UoL/CM3060 Natural Language Processing/Week 1/Week 1 Notes.md



## We've learned so far
1. NLP involves both symbolic and statistical approaches
2. NLP draws on a number of disciplines and perspectives
3. NLP is currently undergoing significant growth

# History of NLP

NLP is not such a recent phenomenon.
NLP's history begins in the 1940s and 1950s

Automation arose from Turing's 1936 model of algorithmic computation.

Chomsky 1956 considered finite state machines as a way to characterize a grammar.

Shannon 1948 used measured the 'entropy' of the English language using probabilistic techniques.

In the 1960s and 1970s, speech and language processing split into two paradigms:
* Symbolic
* statistical

ELIZA was an early NLP system developed in 1966 by Wiezenbaum.

SHRDLU was created in 1972 based on a world of blocks. [SHRDLU Wikipedia](https://en.wikipedia.org/wiki/SHRDLU)

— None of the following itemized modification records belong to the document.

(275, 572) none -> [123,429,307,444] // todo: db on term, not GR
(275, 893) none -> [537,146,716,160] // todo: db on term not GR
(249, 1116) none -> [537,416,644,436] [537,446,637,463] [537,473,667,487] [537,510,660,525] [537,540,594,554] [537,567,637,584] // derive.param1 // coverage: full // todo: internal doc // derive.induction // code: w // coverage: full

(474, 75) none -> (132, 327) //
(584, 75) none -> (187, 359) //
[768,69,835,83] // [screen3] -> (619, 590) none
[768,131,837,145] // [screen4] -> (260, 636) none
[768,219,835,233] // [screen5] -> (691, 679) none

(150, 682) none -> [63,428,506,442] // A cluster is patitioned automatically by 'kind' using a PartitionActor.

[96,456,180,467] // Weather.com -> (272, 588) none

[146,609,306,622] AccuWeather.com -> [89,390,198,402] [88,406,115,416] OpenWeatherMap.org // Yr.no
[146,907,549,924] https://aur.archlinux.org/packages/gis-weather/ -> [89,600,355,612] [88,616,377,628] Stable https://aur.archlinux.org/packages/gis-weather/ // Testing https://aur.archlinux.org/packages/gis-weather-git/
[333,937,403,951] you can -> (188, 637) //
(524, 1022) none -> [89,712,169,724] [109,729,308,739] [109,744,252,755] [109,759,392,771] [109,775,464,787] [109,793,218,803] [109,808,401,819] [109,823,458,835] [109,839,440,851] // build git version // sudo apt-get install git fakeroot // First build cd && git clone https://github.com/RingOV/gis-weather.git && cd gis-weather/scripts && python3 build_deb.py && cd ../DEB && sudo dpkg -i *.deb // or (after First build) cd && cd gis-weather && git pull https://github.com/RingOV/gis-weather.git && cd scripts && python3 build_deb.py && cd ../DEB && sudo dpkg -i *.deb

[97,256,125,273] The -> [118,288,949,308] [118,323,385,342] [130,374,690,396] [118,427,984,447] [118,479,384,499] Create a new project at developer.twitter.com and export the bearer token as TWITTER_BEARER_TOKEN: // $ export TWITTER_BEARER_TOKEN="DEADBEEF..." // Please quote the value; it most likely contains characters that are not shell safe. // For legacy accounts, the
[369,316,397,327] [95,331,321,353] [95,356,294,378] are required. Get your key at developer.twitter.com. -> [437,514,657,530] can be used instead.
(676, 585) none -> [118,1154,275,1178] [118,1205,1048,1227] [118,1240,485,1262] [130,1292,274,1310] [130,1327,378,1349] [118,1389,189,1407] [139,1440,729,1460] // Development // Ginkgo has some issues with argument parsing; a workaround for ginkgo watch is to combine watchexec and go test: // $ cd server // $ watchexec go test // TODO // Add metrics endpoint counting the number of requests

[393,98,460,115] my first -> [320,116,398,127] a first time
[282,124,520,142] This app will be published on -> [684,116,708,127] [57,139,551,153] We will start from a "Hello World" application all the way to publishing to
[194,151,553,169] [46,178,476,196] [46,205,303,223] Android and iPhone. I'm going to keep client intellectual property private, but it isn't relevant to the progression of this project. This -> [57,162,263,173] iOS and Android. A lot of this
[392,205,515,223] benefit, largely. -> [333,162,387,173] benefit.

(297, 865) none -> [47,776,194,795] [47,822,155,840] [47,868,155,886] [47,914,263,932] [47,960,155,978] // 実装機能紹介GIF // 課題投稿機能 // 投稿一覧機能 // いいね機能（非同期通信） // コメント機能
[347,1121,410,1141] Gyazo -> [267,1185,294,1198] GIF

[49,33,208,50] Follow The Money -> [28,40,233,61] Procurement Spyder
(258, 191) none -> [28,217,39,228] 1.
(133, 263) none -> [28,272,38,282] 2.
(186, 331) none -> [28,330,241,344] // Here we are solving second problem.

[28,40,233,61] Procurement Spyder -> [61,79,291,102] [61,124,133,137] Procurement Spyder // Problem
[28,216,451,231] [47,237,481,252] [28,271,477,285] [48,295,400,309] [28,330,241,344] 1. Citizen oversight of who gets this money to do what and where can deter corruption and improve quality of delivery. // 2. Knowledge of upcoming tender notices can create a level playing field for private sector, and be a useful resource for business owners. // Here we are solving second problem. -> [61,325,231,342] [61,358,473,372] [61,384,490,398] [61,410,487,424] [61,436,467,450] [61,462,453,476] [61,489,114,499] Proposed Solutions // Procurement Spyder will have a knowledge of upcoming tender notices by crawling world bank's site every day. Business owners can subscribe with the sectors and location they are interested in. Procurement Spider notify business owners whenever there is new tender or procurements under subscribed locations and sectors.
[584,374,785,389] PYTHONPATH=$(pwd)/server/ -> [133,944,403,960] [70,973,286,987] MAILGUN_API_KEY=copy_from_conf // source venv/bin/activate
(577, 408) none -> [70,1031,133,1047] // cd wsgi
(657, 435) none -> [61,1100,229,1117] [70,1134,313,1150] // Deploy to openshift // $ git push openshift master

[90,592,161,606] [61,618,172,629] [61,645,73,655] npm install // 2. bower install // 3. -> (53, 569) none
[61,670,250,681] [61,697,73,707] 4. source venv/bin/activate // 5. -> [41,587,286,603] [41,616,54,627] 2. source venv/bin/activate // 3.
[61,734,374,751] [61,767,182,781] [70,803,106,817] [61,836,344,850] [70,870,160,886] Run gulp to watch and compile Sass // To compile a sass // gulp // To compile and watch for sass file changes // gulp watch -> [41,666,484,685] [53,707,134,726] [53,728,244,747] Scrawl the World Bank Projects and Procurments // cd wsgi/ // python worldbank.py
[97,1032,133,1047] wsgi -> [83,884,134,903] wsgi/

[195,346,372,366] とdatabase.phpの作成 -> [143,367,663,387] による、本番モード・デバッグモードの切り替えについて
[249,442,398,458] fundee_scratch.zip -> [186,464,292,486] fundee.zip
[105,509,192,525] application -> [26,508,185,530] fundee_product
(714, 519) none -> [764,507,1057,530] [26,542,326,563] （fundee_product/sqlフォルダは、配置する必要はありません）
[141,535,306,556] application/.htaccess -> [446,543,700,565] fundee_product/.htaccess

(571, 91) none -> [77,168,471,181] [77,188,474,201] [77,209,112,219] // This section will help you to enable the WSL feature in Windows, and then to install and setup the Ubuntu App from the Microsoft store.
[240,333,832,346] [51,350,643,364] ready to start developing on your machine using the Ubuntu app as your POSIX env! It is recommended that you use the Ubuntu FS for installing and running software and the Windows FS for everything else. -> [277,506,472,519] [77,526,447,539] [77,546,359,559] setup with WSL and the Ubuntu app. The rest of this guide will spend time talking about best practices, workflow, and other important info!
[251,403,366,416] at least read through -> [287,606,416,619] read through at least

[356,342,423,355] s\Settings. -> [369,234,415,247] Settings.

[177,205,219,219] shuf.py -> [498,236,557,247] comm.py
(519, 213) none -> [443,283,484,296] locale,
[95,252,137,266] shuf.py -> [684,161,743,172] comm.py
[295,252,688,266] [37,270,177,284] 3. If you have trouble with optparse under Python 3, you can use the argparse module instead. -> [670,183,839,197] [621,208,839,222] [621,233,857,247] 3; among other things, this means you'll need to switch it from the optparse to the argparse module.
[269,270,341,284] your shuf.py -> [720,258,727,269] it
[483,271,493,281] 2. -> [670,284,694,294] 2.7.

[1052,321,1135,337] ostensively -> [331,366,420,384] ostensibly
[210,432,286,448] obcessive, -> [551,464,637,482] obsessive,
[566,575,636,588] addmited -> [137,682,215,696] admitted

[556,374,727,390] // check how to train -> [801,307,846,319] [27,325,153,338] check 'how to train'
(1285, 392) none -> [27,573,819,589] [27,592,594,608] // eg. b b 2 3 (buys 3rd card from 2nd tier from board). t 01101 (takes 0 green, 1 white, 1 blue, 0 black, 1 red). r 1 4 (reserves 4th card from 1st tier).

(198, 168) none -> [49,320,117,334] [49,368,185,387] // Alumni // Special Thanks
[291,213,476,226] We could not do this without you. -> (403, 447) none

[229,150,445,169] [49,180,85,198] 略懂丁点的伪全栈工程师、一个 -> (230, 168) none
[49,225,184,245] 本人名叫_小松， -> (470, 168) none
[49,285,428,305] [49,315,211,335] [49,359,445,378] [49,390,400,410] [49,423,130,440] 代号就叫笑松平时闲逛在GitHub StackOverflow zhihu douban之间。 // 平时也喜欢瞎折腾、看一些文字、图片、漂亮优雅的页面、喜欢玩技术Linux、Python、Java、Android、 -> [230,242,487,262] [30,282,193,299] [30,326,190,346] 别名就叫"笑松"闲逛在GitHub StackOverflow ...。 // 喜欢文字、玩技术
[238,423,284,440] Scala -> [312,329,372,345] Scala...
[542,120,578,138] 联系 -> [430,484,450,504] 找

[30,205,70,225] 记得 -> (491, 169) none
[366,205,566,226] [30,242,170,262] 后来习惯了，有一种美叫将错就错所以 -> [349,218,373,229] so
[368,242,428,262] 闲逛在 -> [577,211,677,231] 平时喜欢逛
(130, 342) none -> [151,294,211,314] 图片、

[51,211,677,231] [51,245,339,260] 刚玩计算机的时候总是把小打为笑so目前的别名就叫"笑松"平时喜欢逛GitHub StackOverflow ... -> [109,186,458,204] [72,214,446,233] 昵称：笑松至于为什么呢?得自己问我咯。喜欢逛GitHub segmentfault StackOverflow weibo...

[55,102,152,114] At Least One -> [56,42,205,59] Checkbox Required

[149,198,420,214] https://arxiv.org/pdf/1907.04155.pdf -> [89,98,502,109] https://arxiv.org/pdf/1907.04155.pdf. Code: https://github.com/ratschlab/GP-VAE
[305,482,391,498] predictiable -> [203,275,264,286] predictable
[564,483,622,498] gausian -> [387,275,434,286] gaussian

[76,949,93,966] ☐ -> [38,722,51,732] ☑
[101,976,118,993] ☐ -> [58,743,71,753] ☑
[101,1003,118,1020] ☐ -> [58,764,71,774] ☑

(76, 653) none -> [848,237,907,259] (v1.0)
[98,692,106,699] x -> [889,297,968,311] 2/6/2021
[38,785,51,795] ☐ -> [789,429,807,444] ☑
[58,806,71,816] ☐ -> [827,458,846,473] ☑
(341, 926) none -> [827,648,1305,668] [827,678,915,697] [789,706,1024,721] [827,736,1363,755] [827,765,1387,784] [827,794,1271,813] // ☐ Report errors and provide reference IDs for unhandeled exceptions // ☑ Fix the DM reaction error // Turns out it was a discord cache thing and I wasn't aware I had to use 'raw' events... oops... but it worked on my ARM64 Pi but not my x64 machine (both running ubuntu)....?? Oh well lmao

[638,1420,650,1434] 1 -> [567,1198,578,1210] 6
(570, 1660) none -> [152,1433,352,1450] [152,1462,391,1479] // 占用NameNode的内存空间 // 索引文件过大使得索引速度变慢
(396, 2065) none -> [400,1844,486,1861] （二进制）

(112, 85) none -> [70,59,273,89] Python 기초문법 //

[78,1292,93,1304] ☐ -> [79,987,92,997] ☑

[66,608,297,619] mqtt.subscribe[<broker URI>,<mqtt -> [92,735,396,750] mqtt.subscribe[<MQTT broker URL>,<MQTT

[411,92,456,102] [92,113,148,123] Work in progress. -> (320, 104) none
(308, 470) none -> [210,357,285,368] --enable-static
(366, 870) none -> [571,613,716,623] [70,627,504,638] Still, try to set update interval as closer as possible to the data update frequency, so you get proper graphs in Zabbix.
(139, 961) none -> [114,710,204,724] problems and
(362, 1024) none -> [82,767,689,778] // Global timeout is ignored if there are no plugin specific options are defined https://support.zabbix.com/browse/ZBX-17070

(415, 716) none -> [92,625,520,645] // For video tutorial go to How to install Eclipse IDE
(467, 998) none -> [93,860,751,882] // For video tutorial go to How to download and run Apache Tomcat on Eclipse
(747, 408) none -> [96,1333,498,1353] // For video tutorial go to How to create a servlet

The first corpora (bodies of text) was created as the Brown corpus, a one-million-word collection of samples from 500 written texts from different genres.

In the 1980s and 1990s, the two classes of models come back

The rise of the WWW created large amounts of spoken and written language data.

Traditional NLP problems, such as parsing and semantic analysis proved challenging for supervised learning, which lead to more statistically tailored approaches.

IN the 2010s onwards, Recurrent neural networks (RNNs) process items as a sequence with a memory of previous inputs. This is applicable to many tasks such as:
* word-level: named entity recognition, language modeling.
* sentence-level: sentiment analysis, selection responses to message
* language generation for machine translation, image captioning, etc.

RNN are supplemented with long short-term memory (LSTM) or gated recurrent units (GRUs) to improve training performance (the vanishing gradient problem)